| Work to complete |
Report how many lines in the records hold the string "Patchwork"; give the number and nothing else.

Before and after images

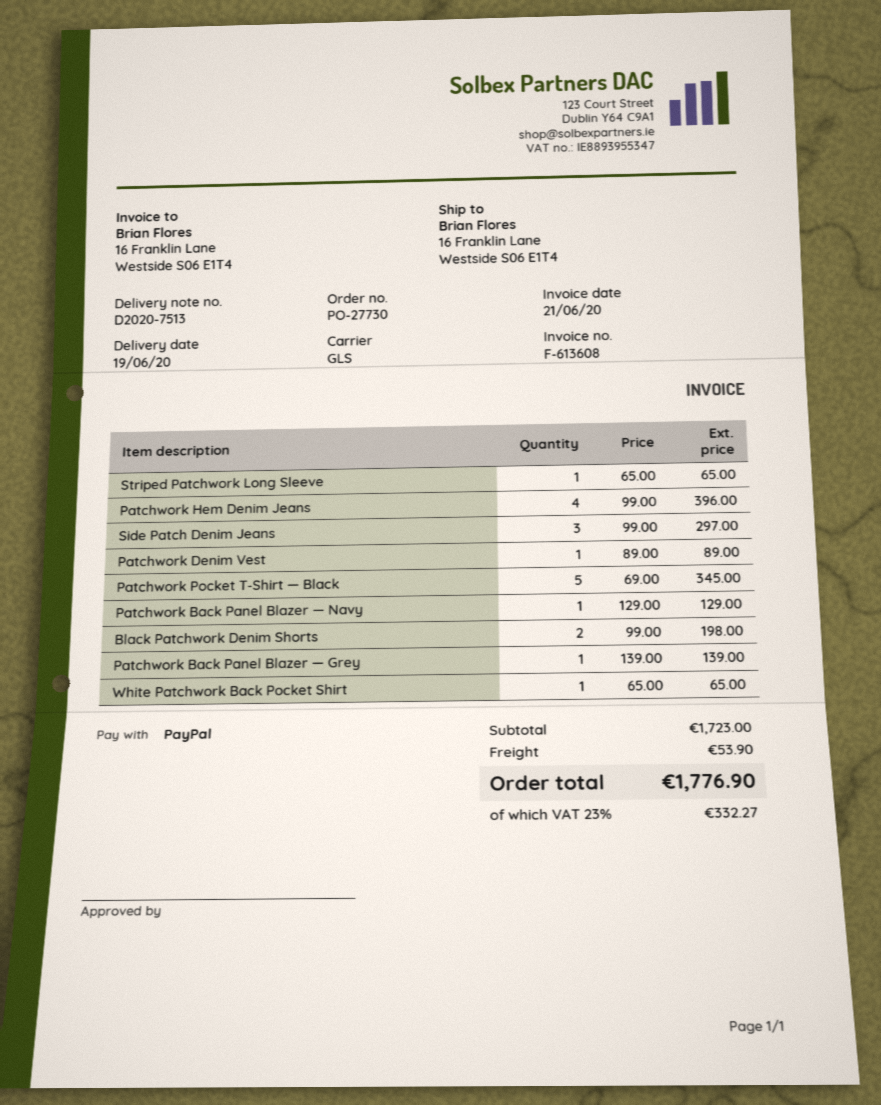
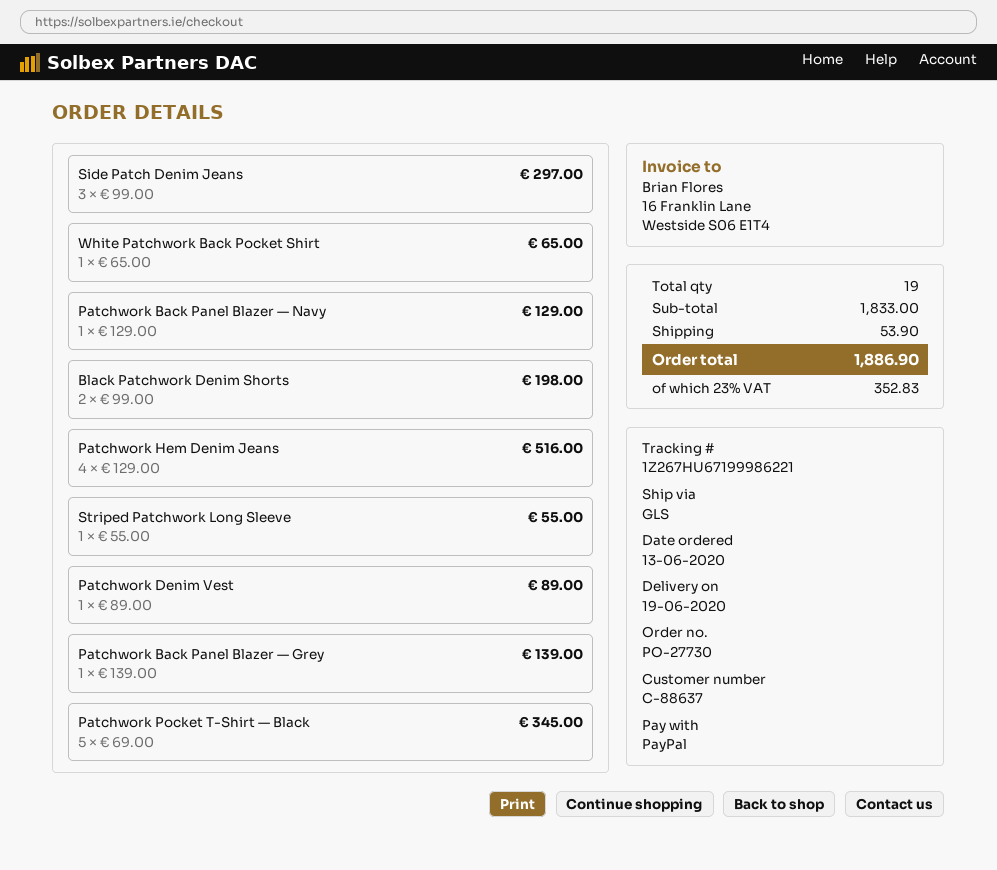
Striped Patchwork Long Sleeve: 1 x 65.00 = 65.00 -> 1 x 55.00 = 55.00
Patchwork Hem Denim Jeans: 4 x 99.00 = 396.00 -> 4 x 129.00 = 516.00
subtotal: 1723.00 -> 1833.00
tax: 23% = 332.27 -> 23% = 352.83
total: 1776.90 -> 1886.90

| Result for this task |
2